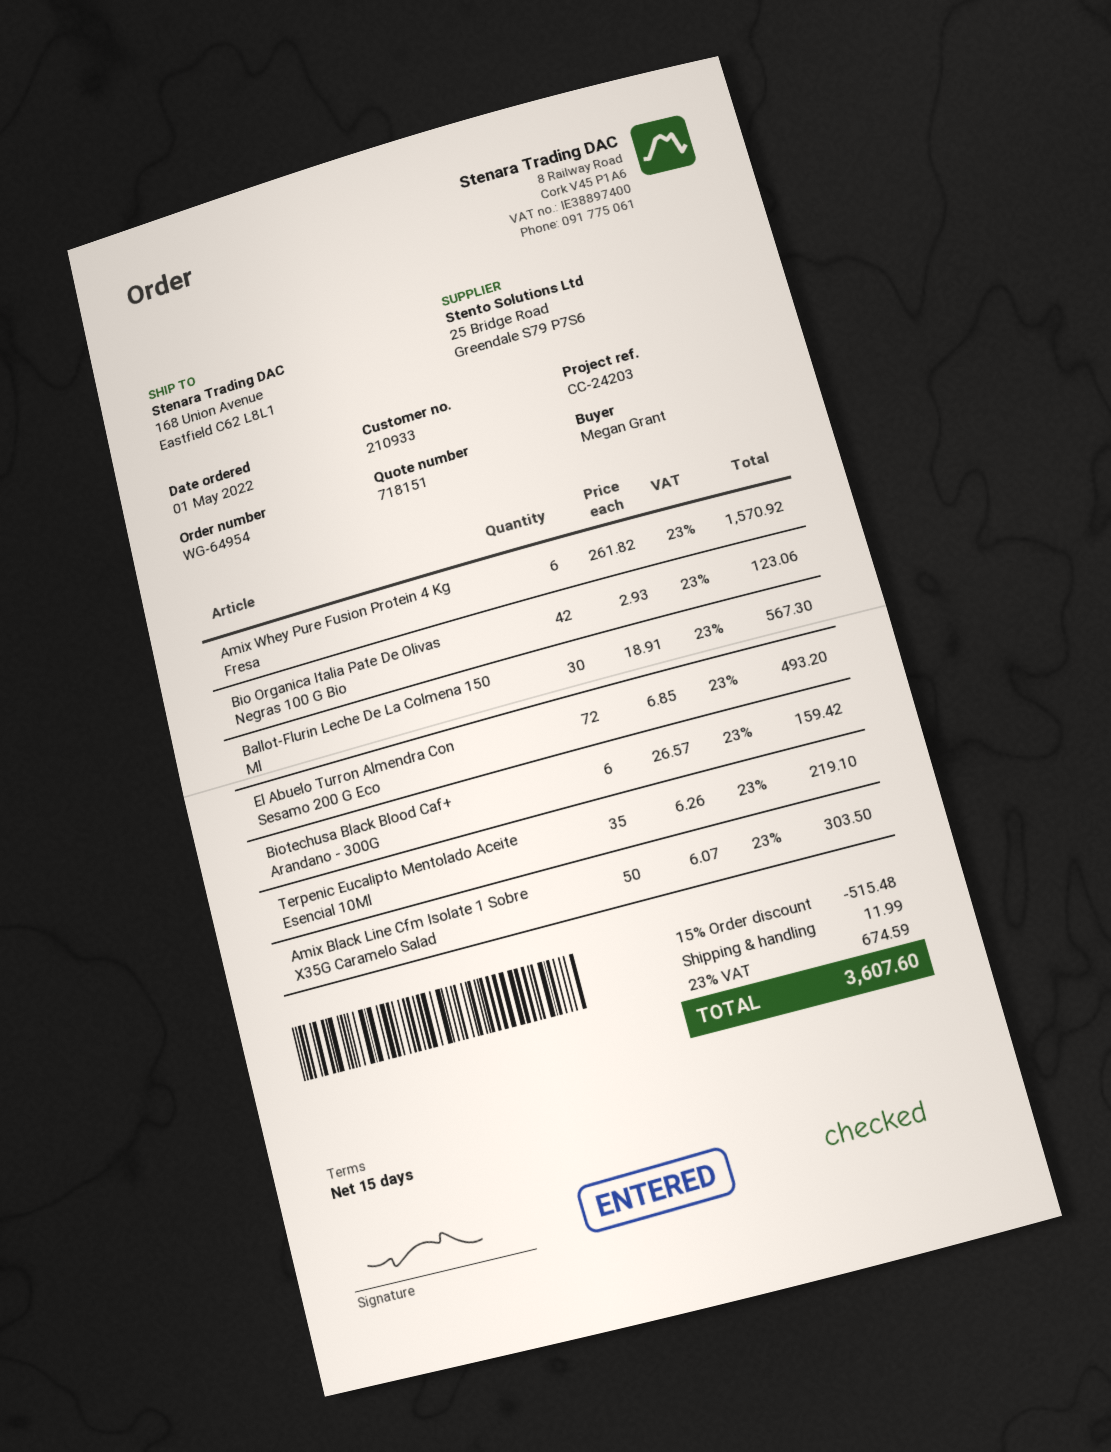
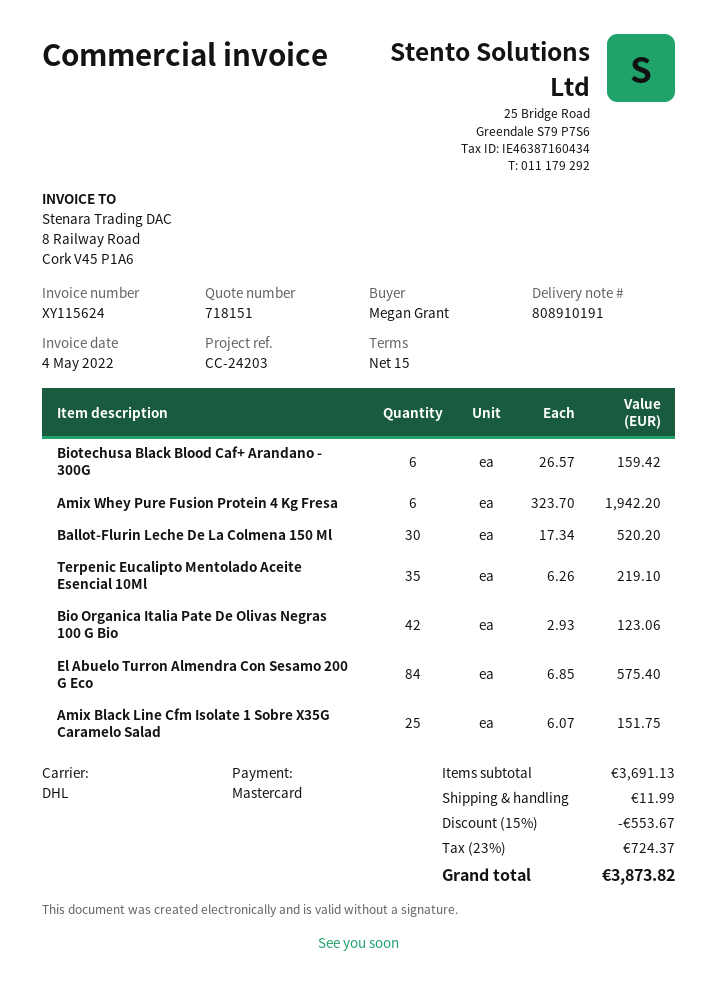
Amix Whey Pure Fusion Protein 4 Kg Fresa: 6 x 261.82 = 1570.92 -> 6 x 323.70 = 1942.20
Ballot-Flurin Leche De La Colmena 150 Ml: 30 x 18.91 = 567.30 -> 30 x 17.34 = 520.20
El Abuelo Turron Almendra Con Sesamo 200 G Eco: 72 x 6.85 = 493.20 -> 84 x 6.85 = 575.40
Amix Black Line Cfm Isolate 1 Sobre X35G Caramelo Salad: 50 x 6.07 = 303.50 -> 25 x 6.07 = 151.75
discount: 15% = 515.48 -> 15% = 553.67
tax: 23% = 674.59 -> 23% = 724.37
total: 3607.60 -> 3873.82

> **Problem to work on**: What you should repeat exactly is the run of lines from the top of the listing above through the line with "Amix Black Line", without pictures.

> **Exercise solution**:
Amix Whey Pure Fusion Protein 4 Kg Fresa: 6 x 261.82 = 1570.92 -> 6 x 323.70 = 1942.20
Ballot-Flurin Leche De La Colmena 150 Ml: 30 x 18.91 = 567.30 -> 30 x 17.34 = 520.20
El Abuelo Turron Almendra Con Sesamo 200 G Eco: 72 x 6.85 = 493.20 -> 84 x 6.85 = 575.40
Amix Black Line Cfm Isolate 1 Sobre X35G Caramelo Salad: 50 x 6.07 = 303.50 -> 25 x 6.07 = 151.75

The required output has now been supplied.